The exploratory analysis aimed to provide an overview of the training data set, which comprised three text files: blogs.txt, news.txt, and twitter.txt. The primary objective was to extract key insights and present them in a clear, concise manner suitable for non-technical stakeholders, such as managers.
The data was read from the three files using R, with the stringr, dplyr, and ggplot2 libraries facilitating data manipulation and visualization. The process involved checking the existence of each file, reading their contents line by line, and preparing them for analysis.
A summary of each file’s line and word counts was generated to highlight the differences in the length and verbosity of content among the files.
print(stats_df)
## File LineCount WordCount
## 1 blogs.txt 899288 38309621
## 2 news.txt 77259 2741594
## 3 twitter.txt 2360148 31003502
To visualize the data, bar plots were created to display
It showed that twitter.txt had the most lines, followed by blogs.txt.

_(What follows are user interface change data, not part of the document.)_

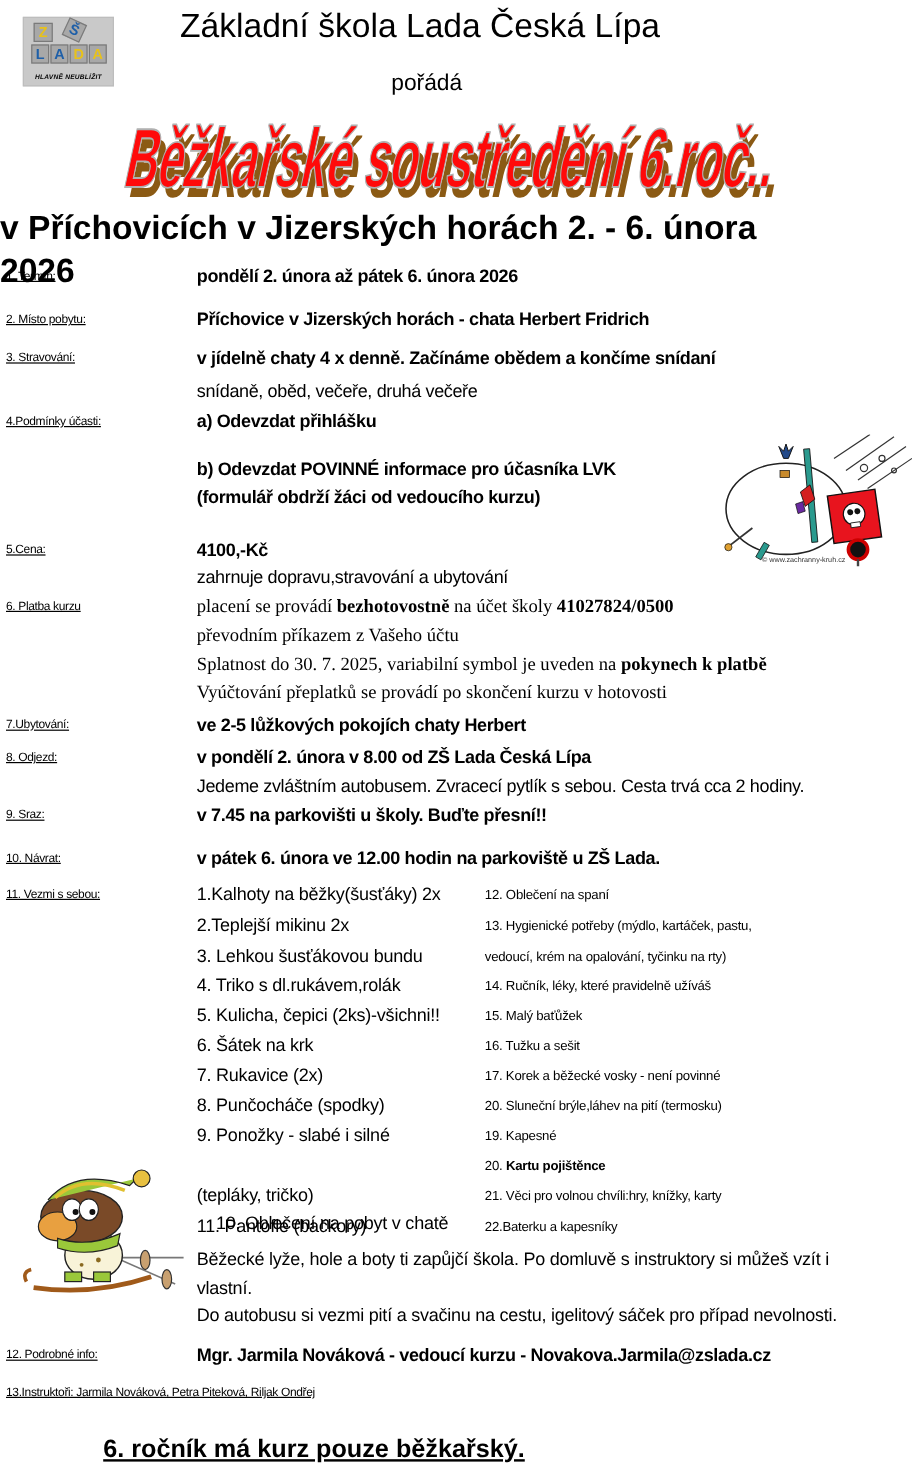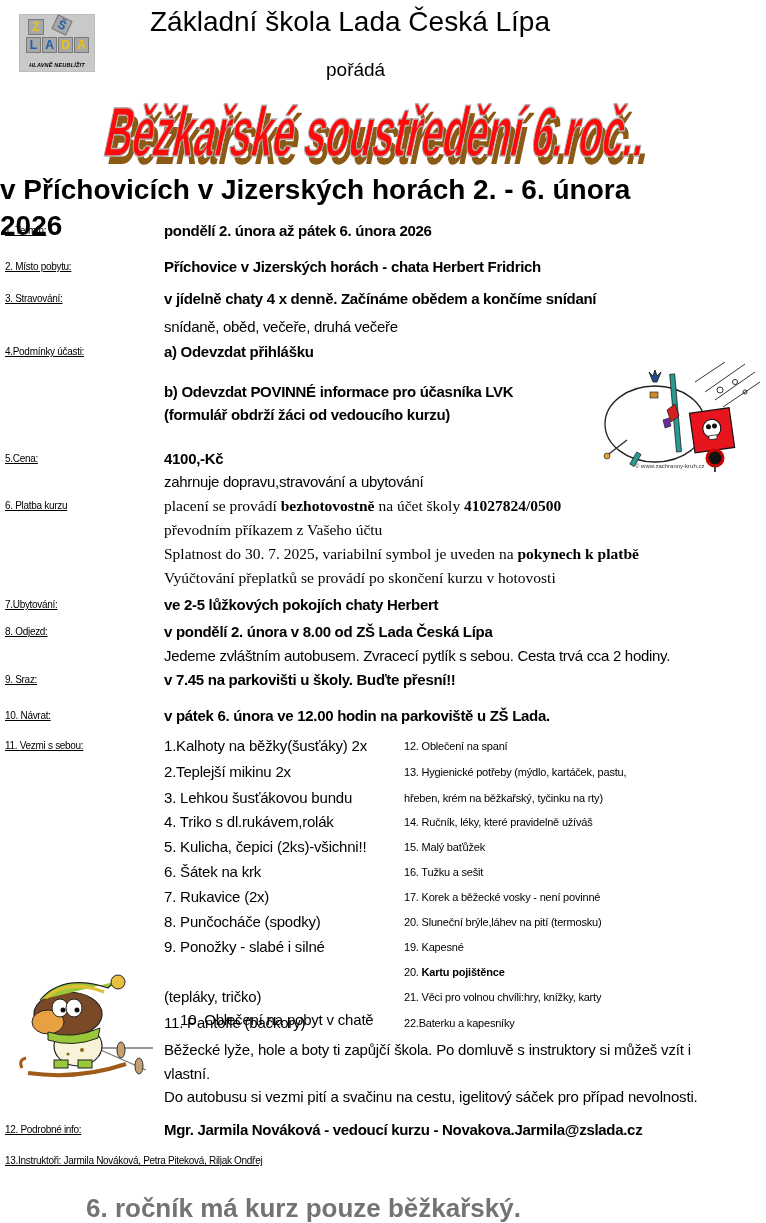--- a/index.html
+++ b/index.html
@@ -13,21 +13,21 @@
   .wordart { left: 88px; top: 78px; width: 580px; height: 90px; }
   .wordart svg { overflow: visible; }
   .subtitle { left: 0; width: 698px; top: 172px; font-size: 28px; font-weight: bold; line-height: 36px; }
   .lbl { left: 5px; font-family: "Liberation Sans", sans-serif; font-size: 10px; text-decoration: underline; line-height: 20px; letter-spacing: -0.3px; }
   .val { left: 164px; font-size: 15px; line-height: 20px; }
   .b { font-weight: bold; }
   .serif { font-family: "Liberation Serif", serif; font-size: 15.5px; }
   .narrow { letter-spacing: -0.3px; }
   .col2 { left: 404px; font-size: 11px; line-height: 20px; letter-spacing: -0.2px; }
   .col1 { left: 164px; font-size: 15px; line-height: 20px; letter-spacing: -0.2px; }
-  .footer-red { left: 86px; top: 1195px; color: #737373; font-size: 26px; font-weight: bold; line-height: 26px; }
+  .footer-red { left: 86px; top: 1195px; color: #000000; font-size: 21px; font-weight: bold; line-height: 26px; text-decoration: underline; }
   .illus { }
 </style>
 </head>
 <body>
 
 <div class="abs logo">
   <div class="tile" style="left:8px;top:4px;width:14px;height:14px;color:#e8c21a;">Z</div>
   <div class="tile" style="left:34px;top:2px;width:14px;height:14px;color:#1e5fa8;transform:rotate(25deg);">Š</div>
   <div class="tile" style="left:6px;top:22px;width:13px;height:14px;color:#1e5fa8;">L</div>
   <div class="tile" style="left:22px;top:22px;width:13px;height:14px;color:#1e5fa8;">A</div>
@@ -135,21 +135,21 @@
 <div class="abs col1" style="top:862px;">6. Šátek na krk</div>
 <div class="abs col1" style="top:887px;">7. Rukavice (2x)</div>
 <div class="abs col1" style="top:912px;">8. Punčocháče (spodky)</div>
 <div class="abs col1" style="top:937px;">9. Ponožky - slabé i silné</div>
 <div class="abs col1" style="top:1010px;margin-left:16px;">10. Oblečení na pobyt v chatě</div>
 <div class="abs col1" style="top:987px;">(tepláky, tričko)</div>
 <div class="abs col1" style="top:1013px;">11. Pantofle (bačkory)</div>
 
 <div class="abs col2" style="top:736px;">12. Oblečení na spaní</div>
 <div class="abs col2" style="top:762px;">13. Hygienické potřeby (mýdlo, kartáček, pastu,</div>
-<div class="abs col2" style="top:788px;">hřeben, krém na běžkařský, tyčinku na rty)</div>
+<div class="abs col2" style="top:788px;">vedoucí, krém na opalování, tyčinku na rty)</div>
 <div class="abs col2" style="top:812px;">14. Ručník, léky, které pravidelně užíváš</div>
 <div class="abs col2" style="top:837px;">15. Malý baťůžek</div>
 <div class="abs col2" style="top:862px;">16. Tužku a sešit</div>
 <div class="abs col2" style="top:887px;">17. Korek a běžecké vosky - není povinné</div>
 <div class="abs col2" style="top:912px;">20. Sluneční brýle,láhev na pití (termosku)</div>
 <div class="abs col2" style="top:937px;">19. Kapesné</div>
 <div class="abs col2" style="top:962px;"><span>20. </span><b>Kartu pojištěnce</b></div>
 <div class="abs col2" style="top:987px;">21. Věci pro volnou chvíli:hry, knížky, karty</div>
 <div class="abs col2" style="top:1013px;">22.Baterku a kapesníky</div>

ggplot(stats_df, aes(x = File, y = LineCount)) +
geom_bar(stat = "identity", fill = "blue") +
labs(title = "Line Count by File", x = "File", y = "Line Count") +
theme(axis.text.x = element_text(angle = 90, vjust = 0.5, hjust = 1))
It showed that blogs.txt contained the highest total word count, followed by twitter.txt.
ggplot(stats_df, aes(x = File, y = WordCount)) +
geom_bar(stat = "identity", fill = "green") +
labs(title = "Word Count by File", x = "File", y = "Word Count") +
theme(axis.text.x = element_text(angle = 90, vjust = 0.5, hjust = 1))
This analysis provided a clear understanding of the training data set, showing distinct characteristics of each text source. The results were presented through concise summaries and visual plots, offering insights accessible to non-data scientist managers. Key takeaways included the significant difference in line counts, word counts, and distribution patterns across the three files, preparing the foundation for further analysis and modeling.